Late last fall, I realized I had not heard from Abdul-Rahman for a while. I had returned to California to teach and finish my PhD, and though our contact was sporadic, it was enough that when it ceased, I missed it. I logged onto Facebook to write him a message, but somehow could not find his profile. I searched my message history; our conversations had become hauntingly one-sided, just me chatting with an anonymous “Facebook User.” All his responses to my messages read, simply: “This message has been temporarily removed until we can verify the sender’s account.” I checked the Facebook page for SERA, the NGO he founded in the summer of 2012. There was very little activity. So I posted a general status update, asking if anyone had had any word from him. Almost immediately, I received a message from his former roommate, a journalist based in Beirut, which asked me to delete my post. Abdul-Rahman had been detained in Syria, he said, though it was still uncertain by whom. There was a media blackout to protect him.

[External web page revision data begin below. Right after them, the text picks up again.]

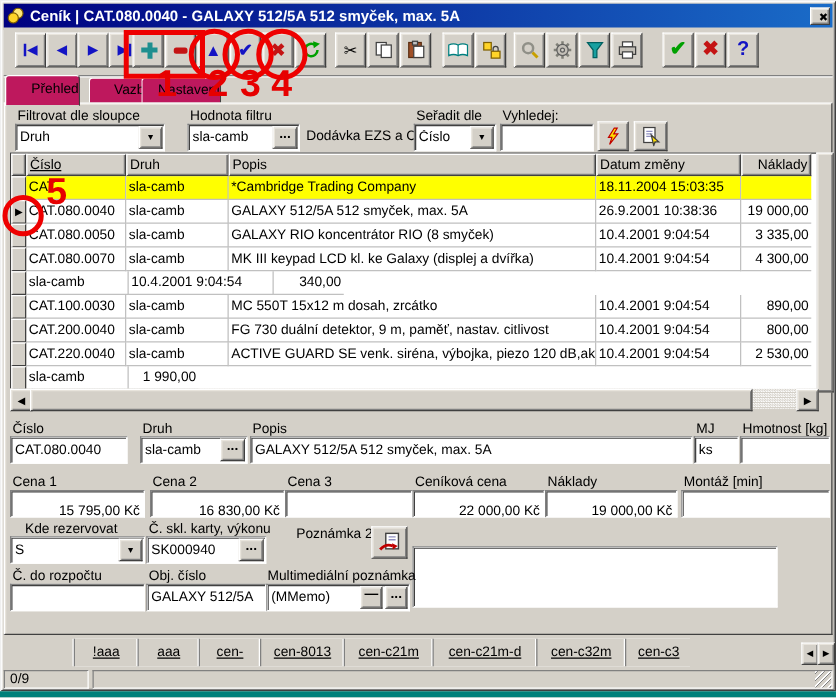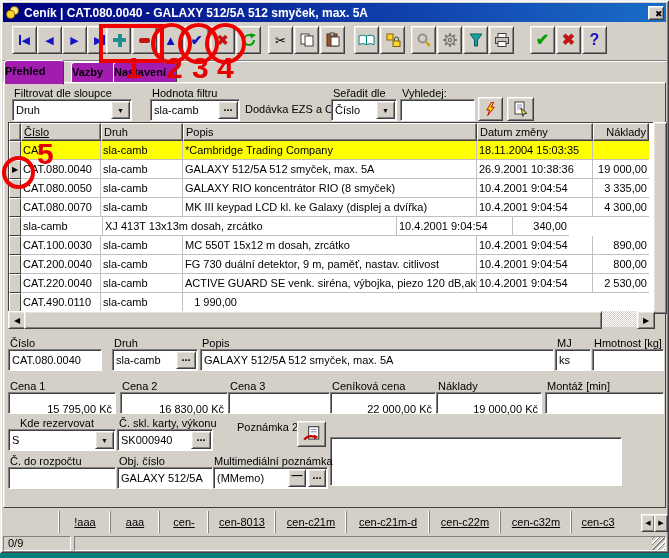--- a/index.html
+++ b/index.html
@@ -36,8 +36,8 @@
   .blue{color:#1313c4;} .red{color:#c41414;} .green{color:#00a000;}
   .big{font-size:14px;font-weight:bold;line-height:1;}
   
-  .tab{position:absolute;top:62px;height:20px;background:#a21caf;border:1px solid;border-color:#fff #404040 #d4d0c8 #fff;
-       border-radius:3px 3px 0 0;text-align:left;line-height:19px;font-weight:bold;}
+  .tab{position:absolute;top:62px;height:20px;background:#be185d;border:1px solid;border-color:#fff #404040 #d4d0c8 #fff;
+       border-radius:3px 3px 0 0;text-align:right;line-height:19px;}
   .tab.active{top:60px;height:23px;z-index:3;line-height:21px;}
   .page{position:absolute;left:3px;top:82px;right:3px;height:424px;background:#d4d0c8;
         border:1px solid;border-color:#fff #404040 #404040 #fff;box-shadow:inset 1px 1px 0 #e8e4dc;}

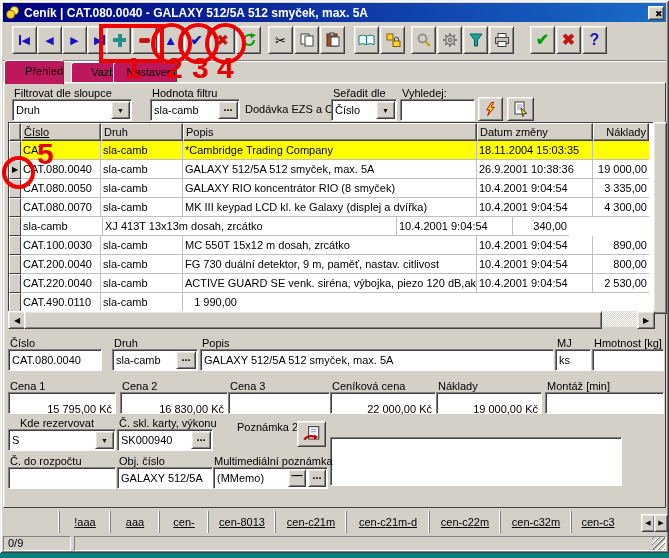--- a/index.html
+++ b/index.html
@@ -327,7 +327,6 @@
     <div class="trow">
       <div class="tc c-sel"></div>
       <div class="tc c2">sla-camb</div>
-      <div class="tc c3">XJ 413T 13x13m dosah, zrcátko</div>
       <div class="tc c4">10.4.2001 9:04:54</div>
       <div class="tc c5">340,00</div>
     </div>

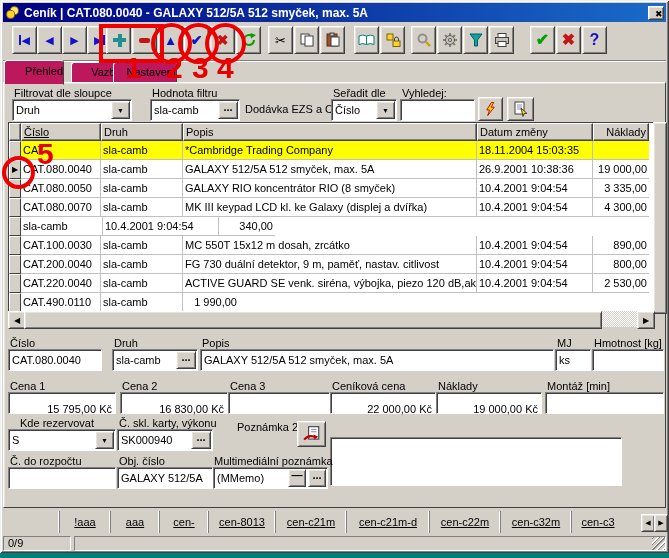--- a/index.html
+++ b/index.html
@@ -356,7 +356,6 @@
     </div>
     <div class="trow">
       <div class="tc c-sel"></div>
-      <div class="tc c1">CAT.490.0110</div>
       <div class="tc c2">sla-camb</div>
       <div class="tc c5">1 990,00</div>
     </div>

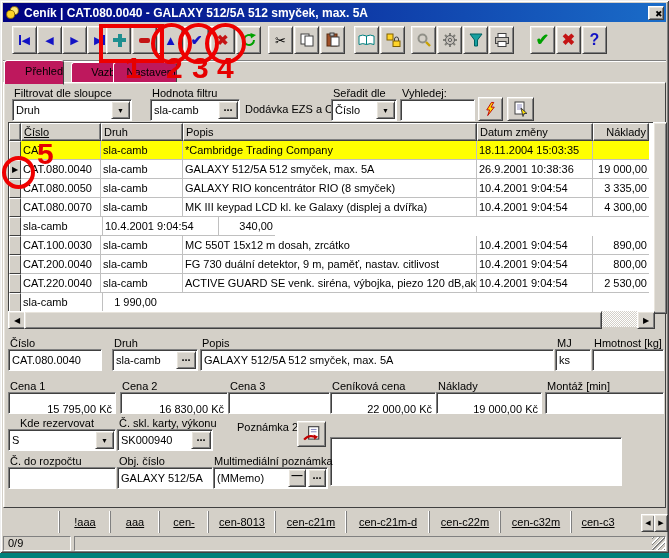--- a/index.html
+++ b/index.html
@@ -467,7 +467,6 @@
     <span class="btab" style="width:66px">cen-8013</span>
     <span class="btab" style="width:70px">cen-c21m</span>
     <span class="btab" style="width:82px">cen-c21m-d</span>
-    <span class="btab" style="width:70px">cen-c22m</span>
     <span class="btab" style="width:70px">cen-c32m</span>
     <span class="btab" style="width:52px">cen-c3</span>
     <span class="btab-scroll raised" style="left:638px">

After deleting my status, I quickly messaged our mutual friends, many of whom had seen the post and responded. Over the next several months, we kept the thread going intermittently, sharing any news we’d heard. When it became clear earlier this year that he was being held by ISIS, and especially when the video of him emerged last week, we reached out to each other over oceans and continents. Each of us seemed to share the same wicked combination of feelings, equal parts fierce affection and admiration for our friend and intense powerlessness in the face of the violence with which he is now threatened.
The great American author and social activist bell hooks wrote of love, “[the] practice of love offers no place of safety. We risk loss, hurt, pain. We risk being acted upon by forces outside our control.” Even on the days when it was apparent he had not slept, even on the days when you could tell he had seen the worst, Abdul-Rahman spoke with love about the work he was doing and the people he was helping. Abdul-Rahman, in fact, walked in love. Love is what sent him over the border into Syria, after he founded SERA. Love is what kept him there even when things got rough, the terror moving closer and closing in. Love is what prompted him to write words of comfort to his parents, more concerned about their sadness than his own fate.
And witnessing the love Abdul-Rahman shared, against all odds, with a world in chaos is what melted the skeptical armor that had long encased my heart.
I wish I could say that I followed in Abdul-Rahman’s footsteps, crossing physical, mental, and spiritual borderlands to help those most in need. I sometimes fear myself to be no better, no more connected or self-aware than those young men I so disparaged during my time in Lebanon. Like them, I left for my own reasons, mainly pertaining to work practicalities and emotional commitments. But if in both my professional and personal capacities I can bring but a fraction of the love and commitment to social justice that Abdul-Rahman so embodies, perhaps I will have done my friend proud. It’s a tall order, but I’ve got a fantastic role model.